Multiple bunches of drying herbs hanging from twine.

Growing Peppermint 

This prolific plant does spread rapidly, and containing it is easy if you manage it right when you put it in the ground. You can also plant in a planter box or garden pot and grow inside your house next to a south-facing window.

The easiest way to grow and care for peppermint is by taking a cutting from an established plant. Remove the leaves from the bottom two inches of the stem, and place in a vase of water until roots grow to about 2 inches. Your cutting is now ready to be transplanted.

If you don’t have an established plant to propagate, you can plant peppermint from seed.

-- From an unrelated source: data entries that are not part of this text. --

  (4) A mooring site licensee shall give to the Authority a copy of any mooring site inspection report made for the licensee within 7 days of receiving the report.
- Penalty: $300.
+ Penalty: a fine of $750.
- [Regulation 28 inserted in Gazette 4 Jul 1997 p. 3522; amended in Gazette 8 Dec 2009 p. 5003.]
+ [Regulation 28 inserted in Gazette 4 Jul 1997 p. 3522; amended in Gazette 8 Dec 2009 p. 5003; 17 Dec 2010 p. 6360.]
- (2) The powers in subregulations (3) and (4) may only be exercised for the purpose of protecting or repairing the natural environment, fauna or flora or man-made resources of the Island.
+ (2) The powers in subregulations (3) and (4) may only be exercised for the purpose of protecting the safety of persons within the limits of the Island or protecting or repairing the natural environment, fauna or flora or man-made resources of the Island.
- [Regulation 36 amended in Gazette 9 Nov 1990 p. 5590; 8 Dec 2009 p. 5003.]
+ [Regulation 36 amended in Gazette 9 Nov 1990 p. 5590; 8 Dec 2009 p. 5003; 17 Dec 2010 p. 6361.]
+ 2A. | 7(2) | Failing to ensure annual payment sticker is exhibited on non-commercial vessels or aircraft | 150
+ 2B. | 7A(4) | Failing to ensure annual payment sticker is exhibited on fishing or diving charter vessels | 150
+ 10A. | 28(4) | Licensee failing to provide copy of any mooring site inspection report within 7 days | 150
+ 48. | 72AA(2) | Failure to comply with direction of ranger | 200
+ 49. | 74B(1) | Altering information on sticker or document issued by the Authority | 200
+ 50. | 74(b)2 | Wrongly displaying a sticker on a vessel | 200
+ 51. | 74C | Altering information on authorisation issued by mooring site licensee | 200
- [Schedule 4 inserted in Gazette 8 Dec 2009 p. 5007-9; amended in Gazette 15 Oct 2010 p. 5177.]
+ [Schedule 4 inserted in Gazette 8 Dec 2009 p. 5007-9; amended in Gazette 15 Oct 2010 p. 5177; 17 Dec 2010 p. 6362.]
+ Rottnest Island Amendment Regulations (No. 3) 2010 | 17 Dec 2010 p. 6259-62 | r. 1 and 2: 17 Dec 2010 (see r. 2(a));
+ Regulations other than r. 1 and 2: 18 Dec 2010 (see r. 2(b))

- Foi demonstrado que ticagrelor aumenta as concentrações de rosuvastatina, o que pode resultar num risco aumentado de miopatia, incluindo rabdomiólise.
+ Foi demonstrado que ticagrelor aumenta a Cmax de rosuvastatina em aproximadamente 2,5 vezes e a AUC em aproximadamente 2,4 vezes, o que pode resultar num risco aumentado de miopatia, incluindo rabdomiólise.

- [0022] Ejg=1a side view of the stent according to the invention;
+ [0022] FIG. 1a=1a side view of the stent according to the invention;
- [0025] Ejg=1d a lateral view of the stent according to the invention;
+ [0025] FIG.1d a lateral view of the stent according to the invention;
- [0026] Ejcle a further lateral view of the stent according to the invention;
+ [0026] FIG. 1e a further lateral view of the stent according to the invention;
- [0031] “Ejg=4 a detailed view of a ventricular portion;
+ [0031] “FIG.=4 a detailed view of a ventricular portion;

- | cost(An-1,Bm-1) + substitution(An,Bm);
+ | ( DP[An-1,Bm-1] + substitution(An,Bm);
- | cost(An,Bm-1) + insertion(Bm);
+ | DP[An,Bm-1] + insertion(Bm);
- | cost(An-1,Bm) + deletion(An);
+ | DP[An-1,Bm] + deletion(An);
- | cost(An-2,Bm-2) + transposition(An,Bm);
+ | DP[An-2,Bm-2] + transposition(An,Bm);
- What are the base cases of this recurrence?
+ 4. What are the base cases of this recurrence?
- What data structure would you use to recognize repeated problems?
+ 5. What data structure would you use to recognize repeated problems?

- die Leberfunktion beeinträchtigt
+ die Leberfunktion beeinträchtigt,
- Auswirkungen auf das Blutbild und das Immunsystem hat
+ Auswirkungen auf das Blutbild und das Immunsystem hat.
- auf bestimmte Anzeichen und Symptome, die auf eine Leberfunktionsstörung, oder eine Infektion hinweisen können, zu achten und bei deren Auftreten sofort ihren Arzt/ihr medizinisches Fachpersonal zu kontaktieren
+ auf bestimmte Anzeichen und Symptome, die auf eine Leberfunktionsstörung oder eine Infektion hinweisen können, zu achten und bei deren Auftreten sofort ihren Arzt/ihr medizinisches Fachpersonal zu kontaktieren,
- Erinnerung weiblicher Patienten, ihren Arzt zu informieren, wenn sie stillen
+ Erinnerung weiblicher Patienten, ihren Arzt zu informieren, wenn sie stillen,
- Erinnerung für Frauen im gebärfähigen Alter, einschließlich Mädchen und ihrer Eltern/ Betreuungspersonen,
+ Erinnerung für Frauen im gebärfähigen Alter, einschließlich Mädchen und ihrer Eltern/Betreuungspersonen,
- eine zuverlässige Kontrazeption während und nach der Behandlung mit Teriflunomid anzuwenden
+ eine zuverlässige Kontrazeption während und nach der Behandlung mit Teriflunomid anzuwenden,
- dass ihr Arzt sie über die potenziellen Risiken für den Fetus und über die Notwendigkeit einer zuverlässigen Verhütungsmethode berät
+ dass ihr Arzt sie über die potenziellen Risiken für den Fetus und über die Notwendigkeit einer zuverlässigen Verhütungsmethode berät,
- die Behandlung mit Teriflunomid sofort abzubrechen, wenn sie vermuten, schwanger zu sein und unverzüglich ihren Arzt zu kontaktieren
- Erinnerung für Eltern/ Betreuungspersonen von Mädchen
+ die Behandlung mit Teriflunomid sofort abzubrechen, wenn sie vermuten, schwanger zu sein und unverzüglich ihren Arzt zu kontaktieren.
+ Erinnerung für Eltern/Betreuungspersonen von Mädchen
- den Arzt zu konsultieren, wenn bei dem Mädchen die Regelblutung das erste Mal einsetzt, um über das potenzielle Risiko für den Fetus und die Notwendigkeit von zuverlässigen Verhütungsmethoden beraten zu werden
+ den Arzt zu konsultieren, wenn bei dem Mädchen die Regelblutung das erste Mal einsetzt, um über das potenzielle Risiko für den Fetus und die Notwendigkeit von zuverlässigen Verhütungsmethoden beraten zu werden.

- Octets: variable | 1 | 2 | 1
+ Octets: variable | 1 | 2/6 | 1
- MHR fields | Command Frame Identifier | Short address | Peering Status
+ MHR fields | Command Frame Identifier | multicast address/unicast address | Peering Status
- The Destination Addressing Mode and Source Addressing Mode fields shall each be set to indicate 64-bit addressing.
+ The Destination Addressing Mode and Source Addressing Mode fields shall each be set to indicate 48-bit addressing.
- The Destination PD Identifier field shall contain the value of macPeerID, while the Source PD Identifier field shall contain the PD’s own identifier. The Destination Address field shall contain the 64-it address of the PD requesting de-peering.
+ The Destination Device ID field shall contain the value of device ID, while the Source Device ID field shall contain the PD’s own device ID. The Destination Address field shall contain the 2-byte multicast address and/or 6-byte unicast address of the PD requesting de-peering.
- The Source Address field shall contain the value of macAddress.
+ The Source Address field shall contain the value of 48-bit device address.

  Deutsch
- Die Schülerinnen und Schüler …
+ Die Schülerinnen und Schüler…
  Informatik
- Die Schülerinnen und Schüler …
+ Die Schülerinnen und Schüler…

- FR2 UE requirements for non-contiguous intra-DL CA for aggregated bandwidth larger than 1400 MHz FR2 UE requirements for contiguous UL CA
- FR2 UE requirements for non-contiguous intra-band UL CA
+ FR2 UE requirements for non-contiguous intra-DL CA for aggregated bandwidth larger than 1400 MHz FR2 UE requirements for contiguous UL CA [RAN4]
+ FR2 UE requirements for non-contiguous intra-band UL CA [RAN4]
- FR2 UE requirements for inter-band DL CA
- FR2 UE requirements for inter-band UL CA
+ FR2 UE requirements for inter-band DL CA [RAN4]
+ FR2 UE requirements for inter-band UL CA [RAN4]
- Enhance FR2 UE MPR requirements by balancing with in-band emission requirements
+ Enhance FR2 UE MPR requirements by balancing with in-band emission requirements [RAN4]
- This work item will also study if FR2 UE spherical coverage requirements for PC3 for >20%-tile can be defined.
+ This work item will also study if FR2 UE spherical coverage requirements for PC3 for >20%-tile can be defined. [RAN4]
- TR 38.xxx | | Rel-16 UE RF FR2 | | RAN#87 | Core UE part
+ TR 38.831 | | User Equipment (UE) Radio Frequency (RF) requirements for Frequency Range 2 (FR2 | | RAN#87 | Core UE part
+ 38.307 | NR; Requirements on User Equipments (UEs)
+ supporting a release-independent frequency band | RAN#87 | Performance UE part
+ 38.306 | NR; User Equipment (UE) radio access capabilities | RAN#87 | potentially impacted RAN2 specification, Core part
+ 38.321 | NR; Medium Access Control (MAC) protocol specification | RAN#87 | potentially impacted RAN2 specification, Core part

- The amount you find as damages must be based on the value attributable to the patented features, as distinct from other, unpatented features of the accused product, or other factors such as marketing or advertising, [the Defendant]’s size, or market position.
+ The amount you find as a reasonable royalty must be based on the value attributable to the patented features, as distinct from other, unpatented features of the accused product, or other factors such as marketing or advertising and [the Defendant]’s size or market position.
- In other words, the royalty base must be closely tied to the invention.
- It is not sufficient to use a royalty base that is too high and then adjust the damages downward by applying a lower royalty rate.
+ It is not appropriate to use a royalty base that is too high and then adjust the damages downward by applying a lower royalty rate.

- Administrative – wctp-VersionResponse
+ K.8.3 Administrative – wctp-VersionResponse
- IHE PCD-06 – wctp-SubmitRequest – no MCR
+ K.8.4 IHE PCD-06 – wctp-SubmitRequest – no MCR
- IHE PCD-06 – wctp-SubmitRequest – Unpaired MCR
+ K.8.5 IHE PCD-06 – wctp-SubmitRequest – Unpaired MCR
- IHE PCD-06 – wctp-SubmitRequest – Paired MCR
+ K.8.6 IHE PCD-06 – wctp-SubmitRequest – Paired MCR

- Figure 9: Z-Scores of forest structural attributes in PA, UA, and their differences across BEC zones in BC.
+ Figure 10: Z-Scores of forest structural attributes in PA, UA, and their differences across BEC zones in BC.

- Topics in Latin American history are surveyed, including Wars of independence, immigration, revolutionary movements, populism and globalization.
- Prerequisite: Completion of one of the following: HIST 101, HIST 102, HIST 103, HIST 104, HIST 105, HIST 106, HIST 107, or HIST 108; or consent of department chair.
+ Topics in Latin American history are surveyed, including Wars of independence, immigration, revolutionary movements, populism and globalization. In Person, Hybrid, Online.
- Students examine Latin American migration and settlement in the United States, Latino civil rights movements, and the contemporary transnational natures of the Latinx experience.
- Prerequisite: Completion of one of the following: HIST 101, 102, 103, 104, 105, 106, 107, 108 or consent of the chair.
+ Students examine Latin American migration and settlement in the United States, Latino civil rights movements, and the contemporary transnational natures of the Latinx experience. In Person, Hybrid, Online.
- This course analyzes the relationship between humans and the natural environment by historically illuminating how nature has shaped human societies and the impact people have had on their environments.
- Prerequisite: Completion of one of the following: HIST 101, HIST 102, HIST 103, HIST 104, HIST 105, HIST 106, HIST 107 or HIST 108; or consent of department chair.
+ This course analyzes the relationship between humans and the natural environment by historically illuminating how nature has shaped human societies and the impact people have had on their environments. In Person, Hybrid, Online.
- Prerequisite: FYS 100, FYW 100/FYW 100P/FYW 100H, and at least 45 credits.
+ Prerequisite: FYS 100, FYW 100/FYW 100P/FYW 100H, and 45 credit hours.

For best results in planting anything from seed, first, learn how to read seed packets.

Picture of the side of a house with an herb garden.

Planting

  • Seeds – You can start your seeds indoors or direct sow ¼ inch deep after the last frost date in the spring. Keep the soil moist around the seeds and they should germinate within 7-14 days. 
  • Spacing – Space your transplanted seedlings or direct sow 18 to 24 inches apart. This hardy plant is known to spread and grow in most soils, so management is essential.
  • Sun – Peppermint can tolerate partial shade but will grow best, producing the most potent medicinal properties, when grown in full sun (6-8 hours per day.) 
  • Soil – Peppermint prefers loamy, moist, but well-draining soil. 
  • Companion Planting – Peppermint can overgrow and choke out other plants. Still, it can help deter pest infestations when you plant mint in a container near carrots, brassicas, lettuce, tomatoes, and squash.
A woman walking through a medicinal herb garden.

Growing

  • Watering – Keeping the soil moist but not soggy is best for peppermint. Like most mint varieties, peppermint is susceptible to fungal disease. The most common are powdery mildew and rust, which is yellow, red or orange spots on the underside of leaves. Preventive measures like watering in the morning so the plant’s leaves can dry out during the day will keep it free of fungal disease. Cut out the infected areas so it doesn’t spread to the rest of the plant.
  • Mulch – You can add mulch around your plants to help keep moisture in and the soil from becoming compacted. 
  • Fertilize – Peppermint is a high-nutrient feeder, so adding a side dressing of homemade compost or compost tea fertilizer a few times throughout the growing season will keep your soil from getting depleted. 
Hands cutting fresh peppermint sprigs from a plant.

Harvesting

  • Pinching Leaves – You can harvest your mint by pinching the leaves (large or small) off at the stem. The best time to reap a large batch for preservation or daily use is just before the plant blooms; the flavor will be at its most intense. A mature peppermint plant will provide three to four harvests during the summer and fall. 
  • Wintering Over – Peppermint is a perennial and will return year after year. Keeping it pruned and shaped will help it grow into a thick, bush-like plant. When it reaches 8 to 10 inches tall, cut it back by half its height each month of the growing season.
  • Harvesting – At the end of the growing season, you can cut the plants all the way down to the base and harvest all the leaves. 
  • Storing – After harvesting your peppermint leaves, rinse them, pat them dry, and store them in a sealed container with a damp paper towel. If you harvest the entire stems of the peppermint, rinse them, pat them dry, place them in a cup with about ½ inch of water, and store them in the fridge. Homesteading Hack: A plastic bag placed over the leaves helps protect the leaves from drying out.
Dried herbs hanging with twine.

Preserving

There are a few different methods to preserve peppermint for later use.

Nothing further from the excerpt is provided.